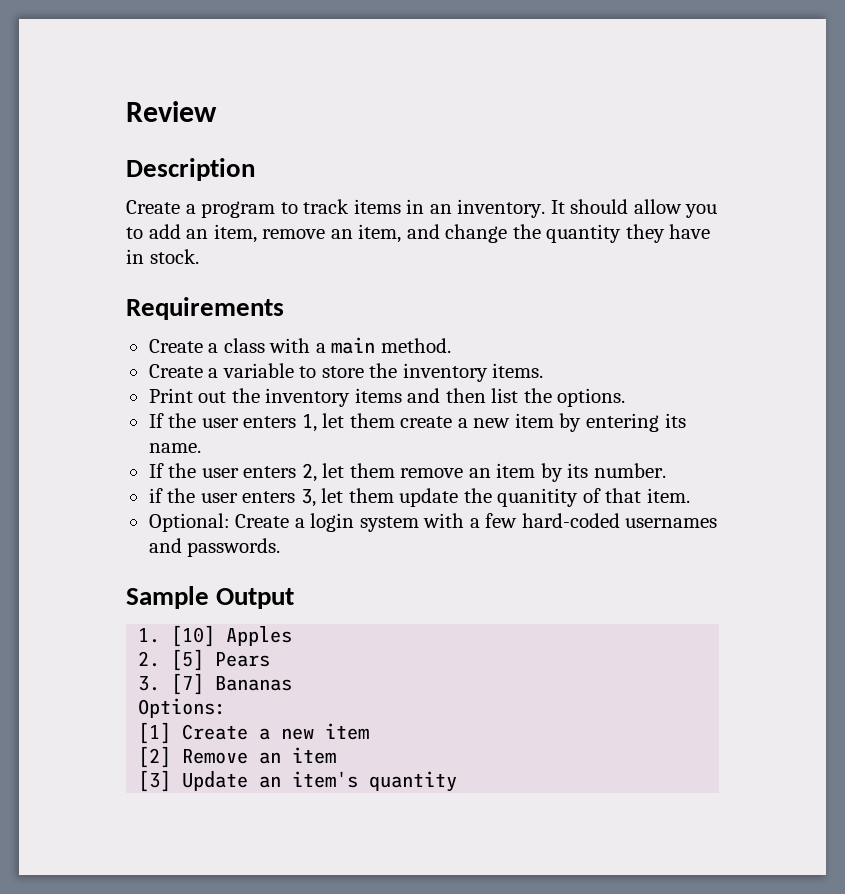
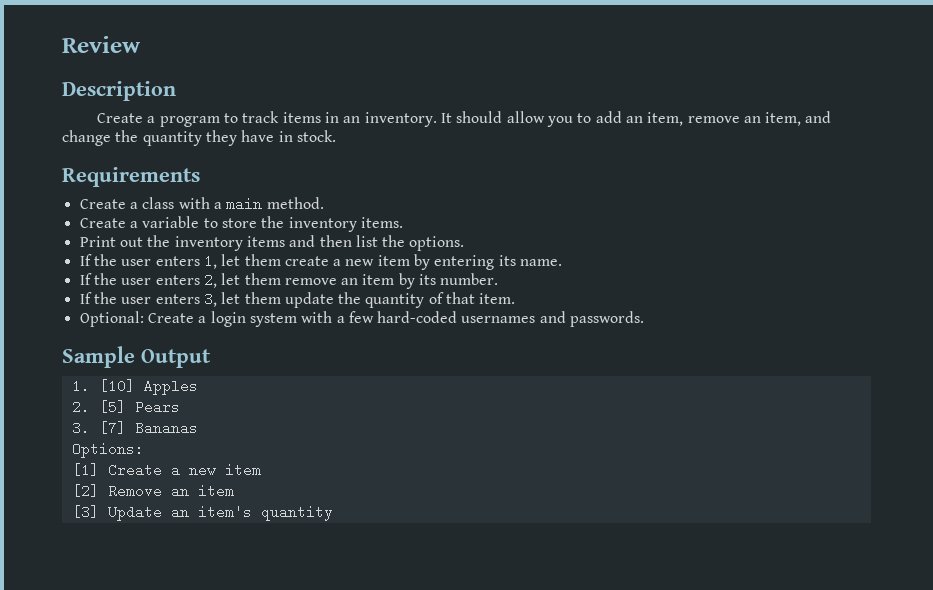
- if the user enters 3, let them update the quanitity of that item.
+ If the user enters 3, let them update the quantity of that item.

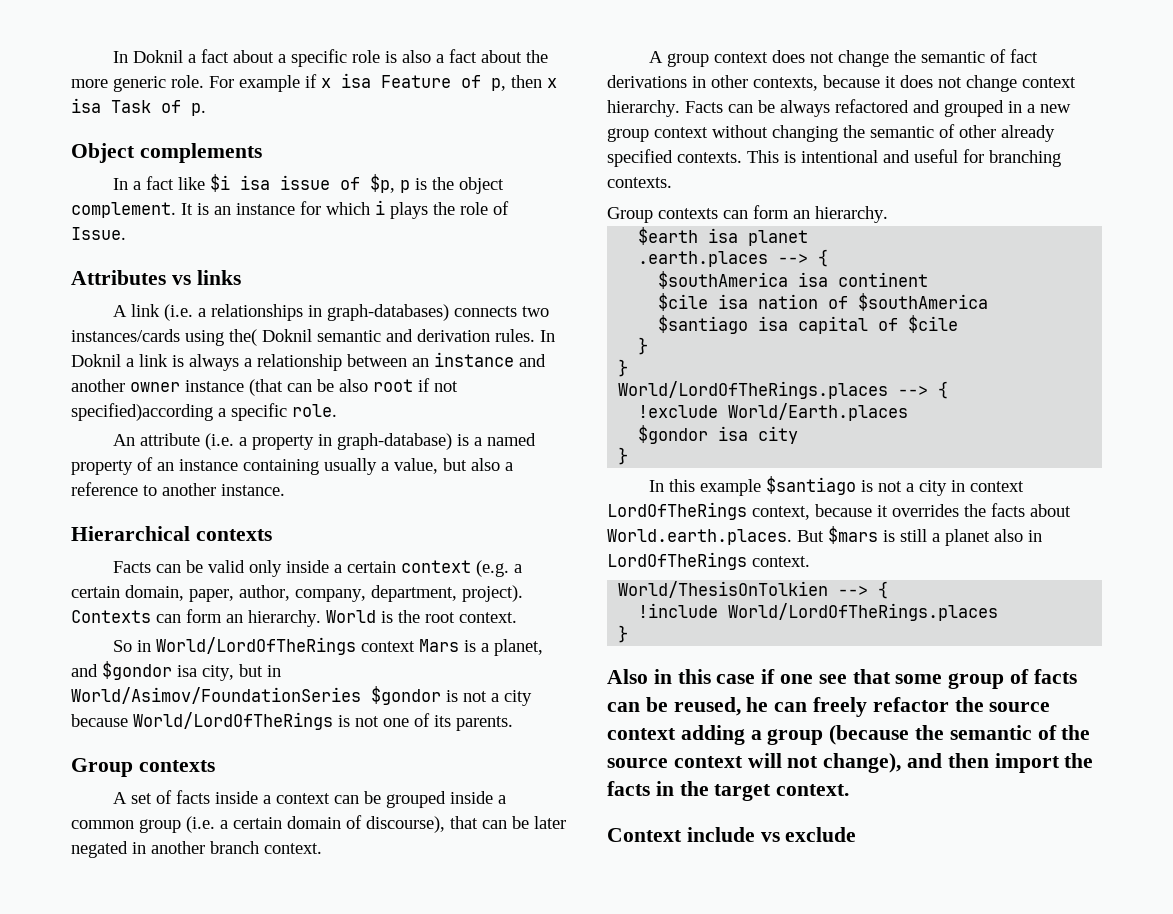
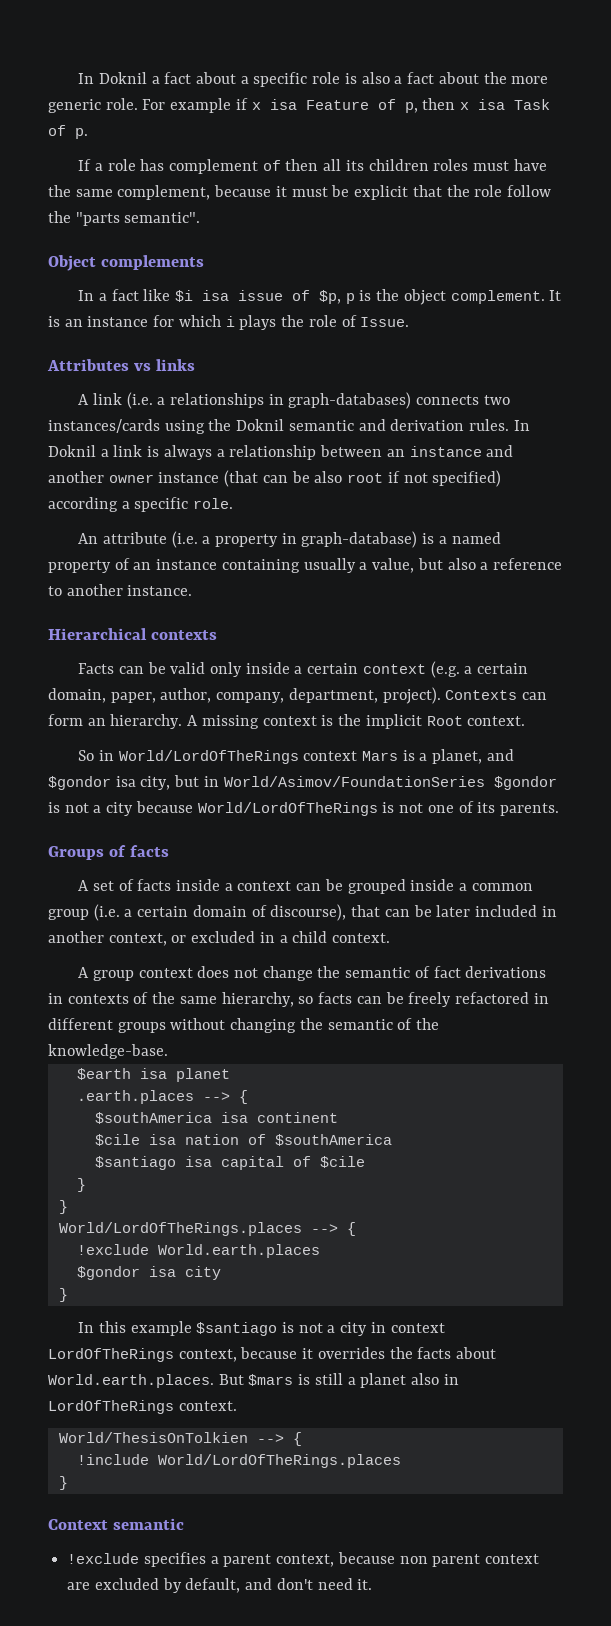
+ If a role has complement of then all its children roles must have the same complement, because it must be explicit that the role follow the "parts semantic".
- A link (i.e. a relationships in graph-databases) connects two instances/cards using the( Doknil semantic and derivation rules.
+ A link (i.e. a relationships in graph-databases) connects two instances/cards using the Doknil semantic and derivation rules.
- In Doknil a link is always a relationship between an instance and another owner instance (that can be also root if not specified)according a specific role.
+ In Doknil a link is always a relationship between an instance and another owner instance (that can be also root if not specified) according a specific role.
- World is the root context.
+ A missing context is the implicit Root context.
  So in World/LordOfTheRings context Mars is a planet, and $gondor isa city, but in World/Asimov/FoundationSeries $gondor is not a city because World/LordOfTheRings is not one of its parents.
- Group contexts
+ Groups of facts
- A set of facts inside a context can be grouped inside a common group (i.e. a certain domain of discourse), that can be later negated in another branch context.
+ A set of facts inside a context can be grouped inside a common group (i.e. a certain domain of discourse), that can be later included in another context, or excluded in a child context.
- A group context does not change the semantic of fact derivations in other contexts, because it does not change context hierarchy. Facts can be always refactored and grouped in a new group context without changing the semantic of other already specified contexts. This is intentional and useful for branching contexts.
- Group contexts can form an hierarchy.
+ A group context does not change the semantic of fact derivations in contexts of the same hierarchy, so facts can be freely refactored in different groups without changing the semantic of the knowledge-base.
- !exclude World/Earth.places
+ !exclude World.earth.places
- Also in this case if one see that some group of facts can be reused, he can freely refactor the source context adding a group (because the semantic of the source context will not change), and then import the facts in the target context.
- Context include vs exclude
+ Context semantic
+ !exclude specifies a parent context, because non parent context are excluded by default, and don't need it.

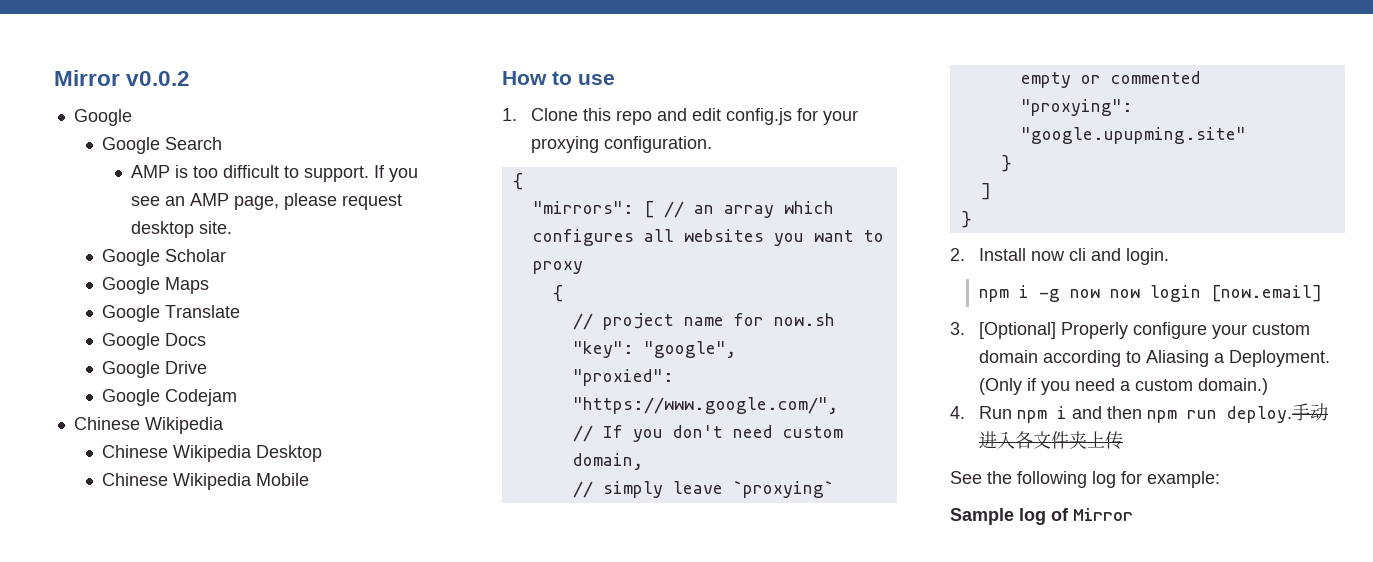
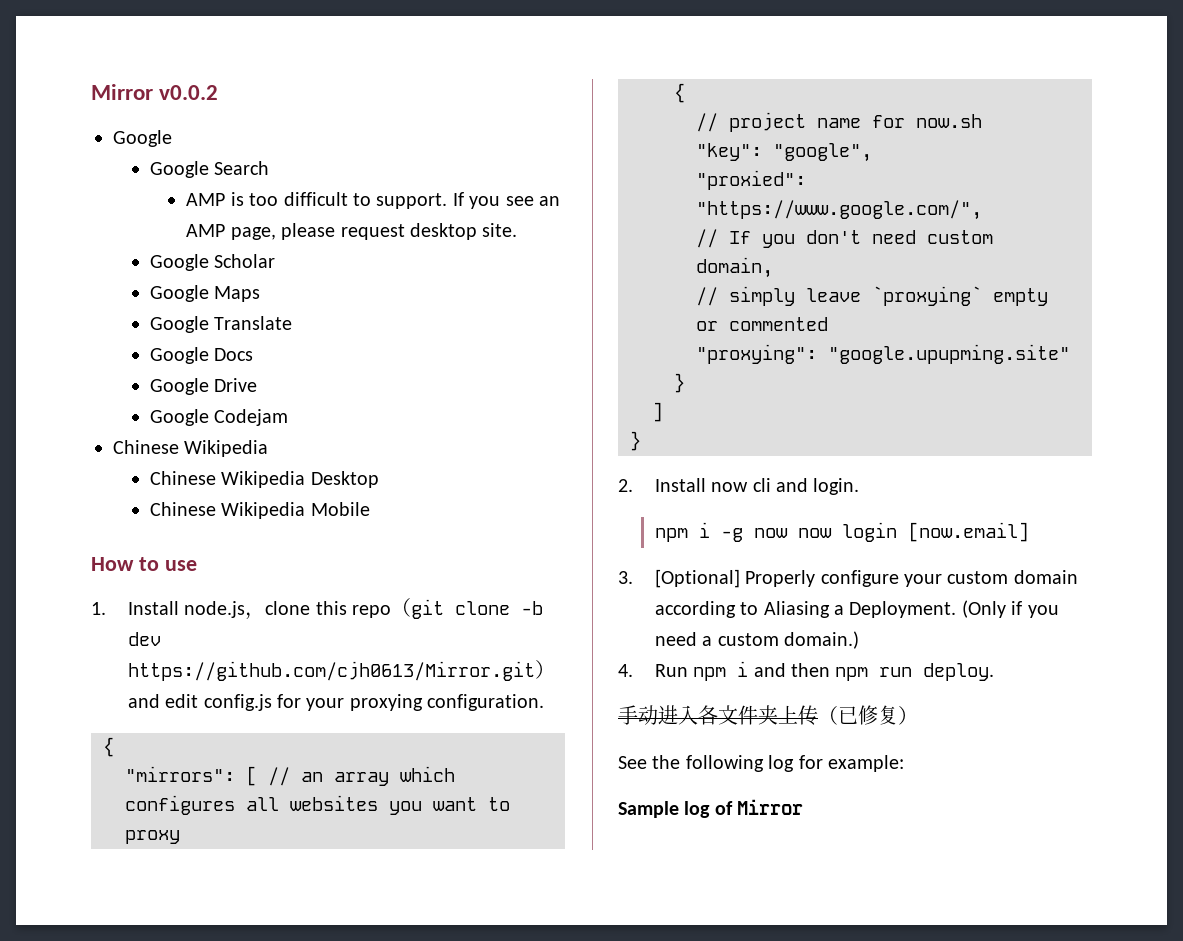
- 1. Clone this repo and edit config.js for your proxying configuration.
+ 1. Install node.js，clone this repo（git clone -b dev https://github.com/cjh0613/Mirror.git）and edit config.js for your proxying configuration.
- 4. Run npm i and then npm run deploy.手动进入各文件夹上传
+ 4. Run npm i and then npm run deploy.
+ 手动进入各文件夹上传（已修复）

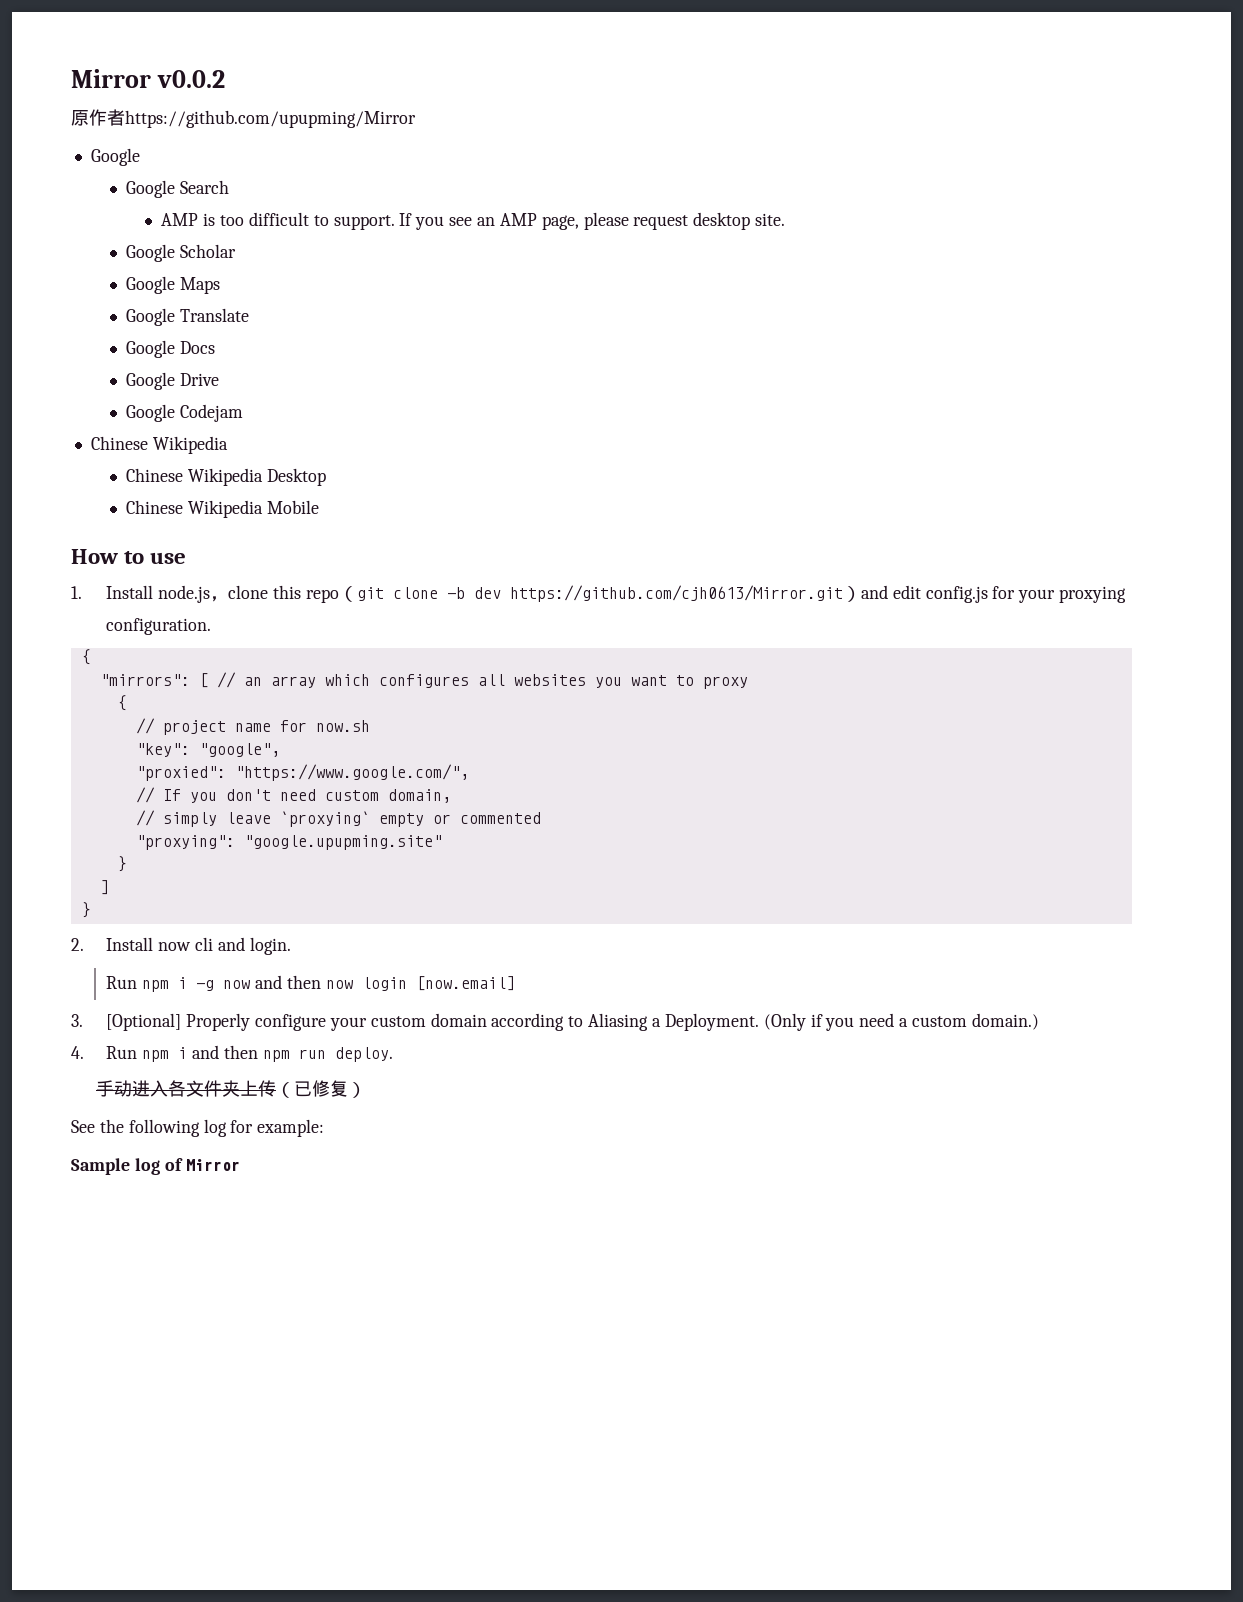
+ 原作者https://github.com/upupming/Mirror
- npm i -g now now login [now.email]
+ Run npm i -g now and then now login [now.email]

^^^^^^^^

From the records above, pull out each line that has "update".

→ **The answer**:
- if the user enters 3, let them update the quanitity of that item.
+ If the user enters 3, let them update the quantity of that item.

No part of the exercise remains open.